If you use AI tools through their basic interfaces, like ChatGPT or Gemini, you’ve probably never seen it, but temperature is one of the most important parameters for anyone building applications on top of these models — and it’s a useful concept to understand even just to know what’s happening “behind the scenes”.
What it is, in detail
In natural language processing, temperature is a numeric parameter (usually between 0 and 2) that controls the degree of randomness in the words a model chooses to generate. At each step, the model calculates a list of possible words with a probability attached to each one: temperature decides how rigidly the model sticks to the most likely option, or how willing it is to pick less obvious ones.
Low temperature vs. high temperature
With low temperature (close to 0), the model tends to almost always pick the most likely word, producing more deterministic, consistent, and predictable answers: useful for factual or technical tasks, or anywhere precision matters, like answering math questions or writing code.
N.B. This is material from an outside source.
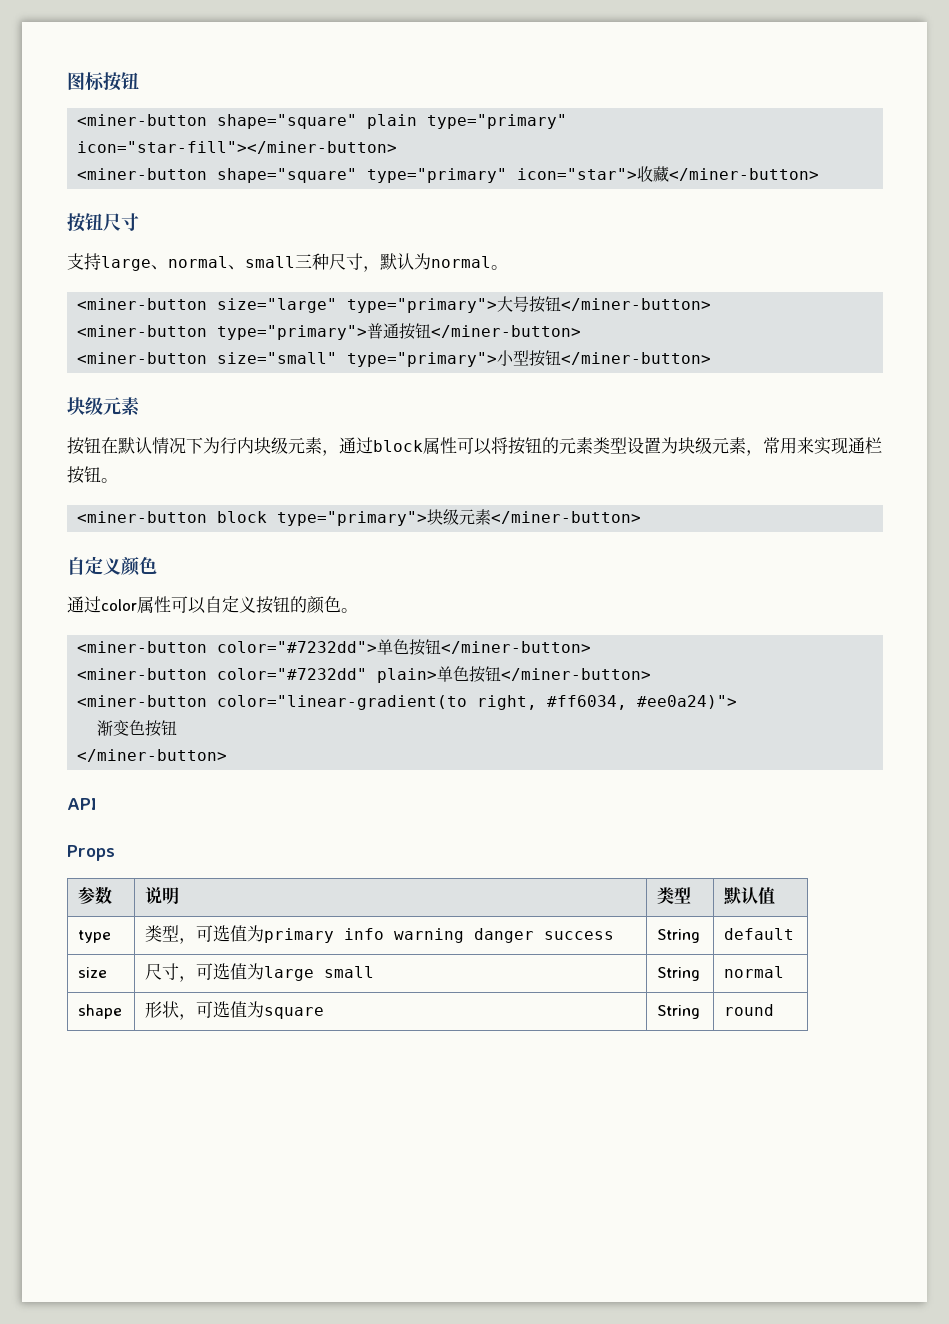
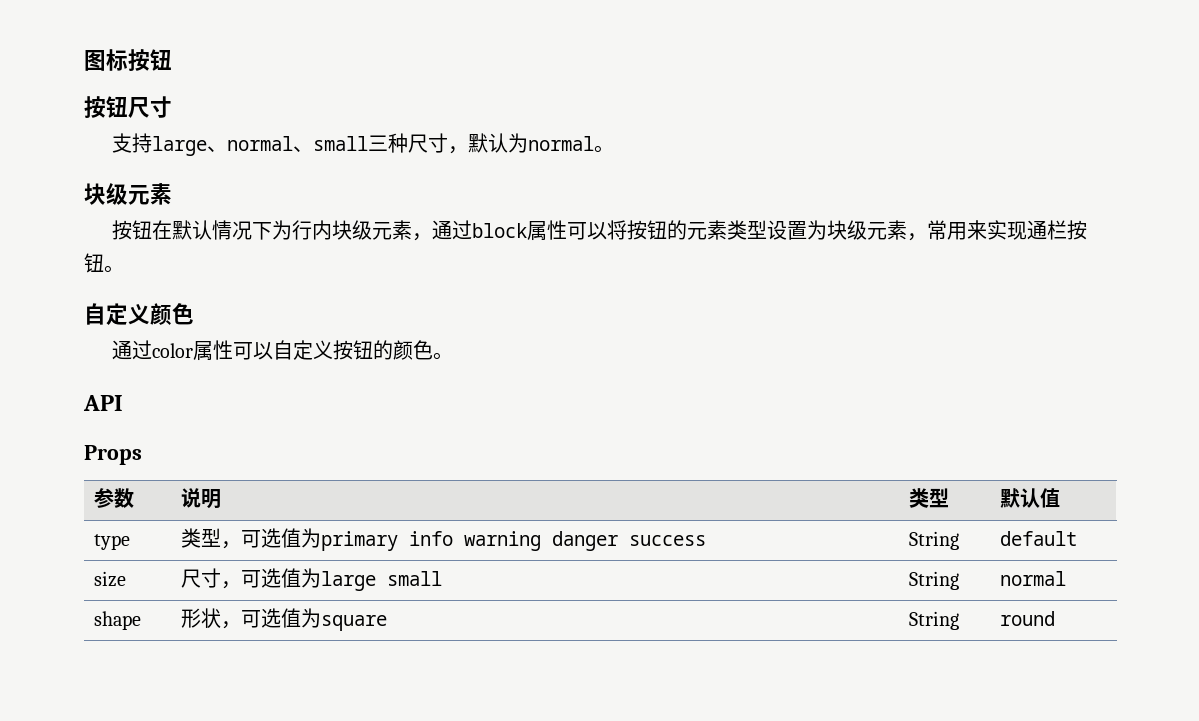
[77,114,568,129] [77,141,398,154] [77,166,820,183] // <miner-button shape="square" plain type="primary" icon="star-fill"></miner-button> // <miner-button shape="square" type="primary" icon="star">收藏</miner-button> -> (172, 60) none
[77,296,712,313] [77,323,582,340] [77,350,712,367] // <miner-button size="large" type="primary">大号按钮</miner-button> // <miner-button type="primary">普通按钮</miner-button> // <miner-button size="small" type="primary">小型按钮</miner-button> -> (615, 149) none
[77,509,642,526] // <miner-button block type="primary">块级元素</miner-button> -> (124, 269) none
[77,639,592,656] [77,666,652,683] [77,695,738,710] [97,720,178,737] [77,749,228,762] // <miner-button color="#7232dd">单色按钮</miner-button> // <miner-button color="#7232dd" plain>单色按钮</miner-button> // <miner-button color="linear-gradient(to right, #ff6034, #ee0a24)"> // 渐变色按钮 // </miner-button> -> (454, 356) none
With high temperature (close to 1 or above), the model is more willing to pick less likely words, producing more varied, creative, and unpredictable text: useful for brainstorming, creative writing, or generating original ideas, but with a higher risk of less coherent or less accurate answers.
Why it matters even if you never set it
Even if you use a chatbot without ever touching this parameter (consumer interfaces usually set it to a balanced middle value already), knowing it exists helps you understand why the same model can give different answers to the same question at different times, and why some tools built for creative writing feel “more imaginative” than others built for technical tasks.